WORK INSTRUCTION:
Output the records that follow, with every character intact.

ENTRIES SUPPLIED:
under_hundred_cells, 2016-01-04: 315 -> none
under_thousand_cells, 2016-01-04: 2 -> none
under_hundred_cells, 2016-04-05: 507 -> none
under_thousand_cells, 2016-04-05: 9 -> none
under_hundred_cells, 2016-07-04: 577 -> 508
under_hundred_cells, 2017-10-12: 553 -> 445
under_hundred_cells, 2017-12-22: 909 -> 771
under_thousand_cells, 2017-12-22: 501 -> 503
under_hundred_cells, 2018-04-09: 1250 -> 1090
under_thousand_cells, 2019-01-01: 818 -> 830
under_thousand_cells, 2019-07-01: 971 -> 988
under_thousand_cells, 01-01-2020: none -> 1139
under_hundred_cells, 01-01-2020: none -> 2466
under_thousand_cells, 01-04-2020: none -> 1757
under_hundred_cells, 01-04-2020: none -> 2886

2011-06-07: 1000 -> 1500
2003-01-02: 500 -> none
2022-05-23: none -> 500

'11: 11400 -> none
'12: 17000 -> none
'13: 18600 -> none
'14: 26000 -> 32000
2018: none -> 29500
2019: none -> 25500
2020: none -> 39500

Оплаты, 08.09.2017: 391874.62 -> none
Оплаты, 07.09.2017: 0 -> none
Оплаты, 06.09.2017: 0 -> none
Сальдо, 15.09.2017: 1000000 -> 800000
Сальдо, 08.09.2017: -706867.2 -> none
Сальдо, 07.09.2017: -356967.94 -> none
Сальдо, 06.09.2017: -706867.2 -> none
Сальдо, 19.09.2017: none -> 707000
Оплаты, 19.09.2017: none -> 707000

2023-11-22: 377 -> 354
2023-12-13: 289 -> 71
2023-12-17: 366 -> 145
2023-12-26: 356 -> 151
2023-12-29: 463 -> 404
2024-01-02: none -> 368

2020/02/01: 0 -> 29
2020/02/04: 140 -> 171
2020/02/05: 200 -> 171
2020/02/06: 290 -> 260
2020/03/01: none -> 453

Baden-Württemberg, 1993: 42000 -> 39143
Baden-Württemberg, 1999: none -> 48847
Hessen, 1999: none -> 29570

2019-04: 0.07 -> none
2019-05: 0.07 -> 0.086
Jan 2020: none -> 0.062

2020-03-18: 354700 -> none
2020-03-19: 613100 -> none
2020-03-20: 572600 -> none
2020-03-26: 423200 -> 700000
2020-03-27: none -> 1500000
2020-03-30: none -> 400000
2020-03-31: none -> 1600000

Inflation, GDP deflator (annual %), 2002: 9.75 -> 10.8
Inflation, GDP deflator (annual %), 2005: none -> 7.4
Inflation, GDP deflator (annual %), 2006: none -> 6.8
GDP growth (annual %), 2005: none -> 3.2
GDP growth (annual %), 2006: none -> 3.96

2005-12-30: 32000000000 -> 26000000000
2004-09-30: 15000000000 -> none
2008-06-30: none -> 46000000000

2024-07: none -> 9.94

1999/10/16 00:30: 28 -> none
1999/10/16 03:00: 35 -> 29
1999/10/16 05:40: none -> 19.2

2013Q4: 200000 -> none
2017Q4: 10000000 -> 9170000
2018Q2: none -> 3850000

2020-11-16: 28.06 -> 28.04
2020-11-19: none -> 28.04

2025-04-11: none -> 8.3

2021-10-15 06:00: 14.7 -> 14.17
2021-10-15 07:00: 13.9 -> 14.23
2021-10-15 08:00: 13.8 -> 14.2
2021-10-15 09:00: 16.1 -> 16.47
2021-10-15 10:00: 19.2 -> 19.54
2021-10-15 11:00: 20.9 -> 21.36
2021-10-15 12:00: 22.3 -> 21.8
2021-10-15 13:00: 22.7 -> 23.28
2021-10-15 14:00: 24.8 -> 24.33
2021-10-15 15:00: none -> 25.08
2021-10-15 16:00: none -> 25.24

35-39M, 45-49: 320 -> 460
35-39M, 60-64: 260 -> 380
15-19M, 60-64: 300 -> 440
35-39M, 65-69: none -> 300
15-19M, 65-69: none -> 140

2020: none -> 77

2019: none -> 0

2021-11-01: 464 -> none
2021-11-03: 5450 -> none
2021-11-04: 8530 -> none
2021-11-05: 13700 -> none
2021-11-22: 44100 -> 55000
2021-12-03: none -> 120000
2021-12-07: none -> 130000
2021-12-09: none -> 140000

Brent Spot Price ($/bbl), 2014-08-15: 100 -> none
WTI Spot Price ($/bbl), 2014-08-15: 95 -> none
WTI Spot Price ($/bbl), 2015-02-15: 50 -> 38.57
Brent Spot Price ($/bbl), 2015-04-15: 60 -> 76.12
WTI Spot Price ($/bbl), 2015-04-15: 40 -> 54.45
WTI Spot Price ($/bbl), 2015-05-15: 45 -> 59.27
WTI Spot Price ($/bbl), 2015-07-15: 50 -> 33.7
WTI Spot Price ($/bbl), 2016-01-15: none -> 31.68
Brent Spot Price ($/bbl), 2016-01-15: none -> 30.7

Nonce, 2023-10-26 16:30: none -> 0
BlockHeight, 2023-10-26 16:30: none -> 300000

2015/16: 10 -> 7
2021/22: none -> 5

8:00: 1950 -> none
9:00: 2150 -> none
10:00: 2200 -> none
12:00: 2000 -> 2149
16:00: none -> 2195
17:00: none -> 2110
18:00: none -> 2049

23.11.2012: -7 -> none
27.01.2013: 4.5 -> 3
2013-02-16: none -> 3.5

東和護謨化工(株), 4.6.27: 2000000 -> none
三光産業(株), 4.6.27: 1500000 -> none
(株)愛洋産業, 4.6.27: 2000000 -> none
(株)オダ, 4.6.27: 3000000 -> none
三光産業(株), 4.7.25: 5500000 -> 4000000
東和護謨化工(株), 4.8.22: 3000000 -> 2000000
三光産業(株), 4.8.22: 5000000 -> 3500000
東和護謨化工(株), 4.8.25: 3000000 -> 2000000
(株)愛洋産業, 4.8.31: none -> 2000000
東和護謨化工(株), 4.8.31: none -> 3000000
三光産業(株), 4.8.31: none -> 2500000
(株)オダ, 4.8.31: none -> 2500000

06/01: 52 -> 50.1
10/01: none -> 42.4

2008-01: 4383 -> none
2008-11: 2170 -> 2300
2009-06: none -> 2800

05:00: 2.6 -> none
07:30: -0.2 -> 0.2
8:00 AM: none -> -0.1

TASK RESULT:
under_hundred_cells, 2016-01-04: 315 -> none
under_thousand_cells, 2016-01-04: 2 -> none
under_hundred_cells, 2016-04-05: 507 -> none
under_thousand_cells, 2016-04-05: 9 -> none
under_hundred_cells, 2016-07-04: 577 -> 508
under_hundred_cells, 2017-10-12: 553 -> 445
under_hundred_cells, 2017-12-22: 909 -> 771
under_thousand_cells, 2017-12-22: 501 -> 503
under_hundred_cells, 2018-04-09: 1250 -> 1090
under_thousand_cells, 2019-01-01: 818 -> 830
under_thousand_cells, 2019-07-01: 971 -> 988
under_thousand_cells, 01-01-2020: none -> 1139
under_hundred_cells, 01-01-2020: none -> 2466
under_thousand_cells, 01-04-2020: none -> 1757
under_hundred_cells, 01-04-2020: none -> 2886

2011-06-07: 1000 -> 1500
2003-01-02: 500 -> none
2022-05-23: none -> 500

'11: 11400 -> none
'12: 17000 -> none
'13: 18600 -> none
'14: 26000 -> 32000
2018: none -> 29500
2019: none -> 25500
2020: none -> 39500

Оплаты, 08.09.2017: 391874.62 -> none
Оплаты, 07.09.2017: 0 -> none
Оплаты, 06.09.2017: 0 -> none
Сальдо, 15.09.2017: 1000000 -> 800000
Сальдо, 08.09.2017: -706867.2 -> none
Сальдо, 07.09.2017: -356967.94 -> none
Сальдо, 06.09.2017: -706867.2 -> none
Сальдо, 19.09.2017: none -> 707000
Оплаты, 19.09.2017: none -> 707000

2023-11-22: 377 -> 354
2023-12-13: 289 -> 71
2023-12-17: 366 -> 145
2023-12-26: 356 -> 151
2023-12-29: 463 -> 404
2024-01-02: none -> 368

2020/02/01: 0 -> 29
2020/02/04: 140 -> 171
2020/02/05: 200 -> 171
2020/02/06: 290 -> 260
2020/03/01: none -> 453

Baden-Württemberg, 1993: 42000 -> 39143
Baden-Württemberg, 1999: none -> 48847
Hessen, 1999: none -> 29570

2019-04: 0.07 -> none
2019-05: 0.07 -> 0.086
Jan 2020: none -> 0.062

2020-03-18: 354700 -> none
2020-03-19: 613100 -> none
2020-03-20: 572600 -> none
2020-03-26: 423200 -> 700000
2020-03-27: none -> 1500000
2020-03-30: none -> 400000
2020-03-31: none -> 1600000

Inflation, GDP deflator (annual %), 2002: 9.75 -> 10.8
Inflation, GDP deflator (annual %), 2005: none -> 7.4
Inflation, GDP deflator (annual %), 2006: none -> 6.8
GDP growth (annual %), 2005: none -> 3.2
GDP growth (annual %), 2006: none -> 3.96

2005-12-30: 32000000000 -> 26000000000
2004-09-30: 15000000000 -> none
2008-06-30: none -> 46000000000

2024-07: none -> 9.94

1999/10/16 00:30: 28 -> none
1999/10/16 03:00: 35 -> 29
1999/10/16 05:40: none -> 19.2

2013Q4: 200000 -> none
2017Q4: 10000000 -> 9170000
2018Q2: none -> 3850000

2020-11-16: 28.06 -> 28.04
2020-11-19: none -> 28.04

2025-04-11: none -> 8.3

2021-10-15 06:00: 14.7 -> 14.17
2021-10-15 07:00: 13.9 -> 14.23
2021-10-15 08:00: 13.8 -> 14.2
2021-10-15 09:00: 16.1 -> 16.47
2021-10-15 10:00: 19.2 -> 19.54
2021-10-15 11:00: 20.9 -> 21.36
2021-10-15 12:00: 22.3 -> 21.8
2021-10-15 13:00: 22.7 -> 23.28
2021-10-15 14:00: 24.8 -> 24.33
2021-10-15 15:00: none -> 25.08
2021-10-15 16:00: none -> 25.24

35-39M, 45-49: 320 -> 460
35-39M, 60-64: 260 -> 380
15-19M, 60-64: 300 -> 440
35-39M, 65-69: none -> 300
15-19M, 65-69: none -> 140

2020: none -> 77

2019: none -> 0

2021-11-01: 464 -> none
2021-11-03: 5450 -> none
2021-11-04: 8530 -> none
2021-11-05: 13700 -> none
2021-11-22: 44100 -> 55000
2021-12-03: none -> 120000
2021-12-07: none -> 130000
2021-12-09: none -> 140000

Brent Spot Price ($/bbl), 2014-08-15: 100 -> none
WTI Spot Price ($/bbl), 2014-08-15: 95 -> none
WTI Spot Price ($/bbl), 2015-02-15: 50 -> 38.57
Brent Spot Price ($/bbl), 2015-04-15: 60 -> 76.12
WTI Spot Price ($/bbl), 2015-04-15: 40 -> 54.45
WTI Spot Price ($/bbl), 2015-05-15: 45 -> 59.27
WTI Spot Price ($/bbl), 2015-07-15: 50 -> 33.7
WTI Spot Price ($/bbl), 2016-01-15: none -> 31.68
Brent Spot Price ($/bbl), 2016-01-15: none -> 30.7

Nonce, 2023-10-26 16:30: none -> 0
BlockHeight, 2023-10-26 16:30: none -> 300000

2015/16: 10 -> 7
2021/22: none -> 5

8:00: 1950 -> none
9:00: 2150 -> none
10:00: 2200 -> none
12:00: 2000 -> 2149
16:00: none -> 2195
17:00: none -> 2110
18:00: none -> 2049

23.11.2012: -7 -> none
27.01.2013: 4.5 -> 3
2013-02-16: none -> 3.5

東和護謨化工(株), 4.6.27: 2000000 -> none
三光産業(株), 4.6.27: 1500000 -> none
(株)愛洋産業, 4.6.27: 2000000 -> none
(株)オダ, 4.6.27: 3000000 -> none
三光産業(株), 4.7.25: 5500000 -> 4000000
東和護謨化工(株), 4.8.22: 3000000 -> 2000000
三光産業(株), 4.8.22: 5000000 -> 3500000
東和護謨化工(株), 4.8.25: 3000000 -> 2000000
(株)愛洋産業, 4.8.31: none -> 2000000
東和護謨化工(株), 4.8.31: none -> 3000000
三光産業(株), 4.8.31: none -> 2500000
(株)オダ, 4.8.31: none -> 2500000

06/01: 52 -> 50.1
10/01: none -> 42.4

2008-01: 4383 -> none
2008-11: 2170 -> 2300
2009-06: none -> 2800

05:00: 2.6 -> none
07:30: -0.2 -> 0.2
8:00 AM: none -> -0.1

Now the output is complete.